- Directed by: Roger Fritz
- Written by: Roger Fritz
- Produced by: Herbert Maris
- Starring: Helga Anders Anthony Steel Françoise Prévost
- Cinematography: Rüdiger Meichsner
- Edited by: Hermann Haller Hella Faust
- Music by: Uli Röver
- Production company: Maris Film
- Distributed by: Inter-Verleih Film
- Release date: 25 April 1969;
- Running time: 90 minutes
- Country: West Germany
- Language: German

= Rabbit in the Pit =

1969 film

Rabbit in the Pit (German: Häschen in der Grube) is a 1969 West German drama film directed by Roger Fritz and starring Helga Anders, Anthony Steel and Françoise Prévost.

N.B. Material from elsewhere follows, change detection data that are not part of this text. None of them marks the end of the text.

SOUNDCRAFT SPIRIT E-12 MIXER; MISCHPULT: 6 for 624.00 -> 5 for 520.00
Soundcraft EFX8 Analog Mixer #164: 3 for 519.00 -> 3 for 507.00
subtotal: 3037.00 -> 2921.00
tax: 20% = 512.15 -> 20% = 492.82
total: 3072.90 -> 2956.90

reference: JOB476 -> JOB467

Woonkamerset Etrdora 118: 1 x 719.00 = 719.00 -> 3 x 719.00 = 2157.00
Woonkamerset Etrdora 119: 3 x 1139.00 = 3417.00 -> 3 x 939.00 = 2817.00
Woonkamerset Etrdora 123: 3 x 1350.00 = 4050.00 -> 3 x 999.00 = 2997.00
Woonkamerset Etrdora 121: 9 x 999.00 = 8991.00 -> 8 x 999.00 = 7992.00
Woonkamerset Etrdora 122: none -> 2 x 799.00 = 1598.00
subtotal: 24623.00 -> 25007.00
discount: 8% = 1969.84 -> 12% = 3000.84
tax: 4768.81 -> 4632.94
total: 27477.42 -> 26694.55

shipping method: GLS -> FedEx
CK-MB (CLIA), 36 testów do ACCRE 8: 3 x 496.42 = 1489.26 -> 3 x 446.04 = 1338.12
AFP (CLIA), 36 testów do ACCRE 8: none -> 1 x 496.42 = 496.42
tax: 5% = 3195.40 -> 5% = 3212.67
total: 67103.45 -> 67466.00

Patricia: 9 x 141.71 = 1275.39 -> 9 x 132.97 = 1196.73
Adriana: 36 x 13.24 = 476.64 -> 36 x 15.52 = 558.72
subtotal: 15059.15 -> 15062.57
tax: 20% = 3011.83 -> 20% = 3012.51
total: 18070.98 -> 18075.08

It was filmed in Eastmancolor with location shooting taking place around Spoleto and Palinuro in Italy.

==Synopsis==
Aspiring ballerina Leslie accompanies her mother Francine and her partner world-renowned conductor Maurice from country to country. She develops a relationship with Maurice, who can be tyrannical and jealous, as well as with Brian a younger man of her own age.

==Cast==
- Helga Anders as Leslie
- Anthony Steel as Maurice
- Françoise Prévost as Francine
- Ray Lovelock as Brian
- Lawrence Rhodes as Dancer, Harkness Ballet New York
- Lone Isaksen as Dancer, Harkness Ballet New York

==Bibliography==
- Rentschler, Eric . West German Film in the Course of Time: Reflections on the Twenty Years Since Oberhausen. Redgrave Publishing Company, 1984.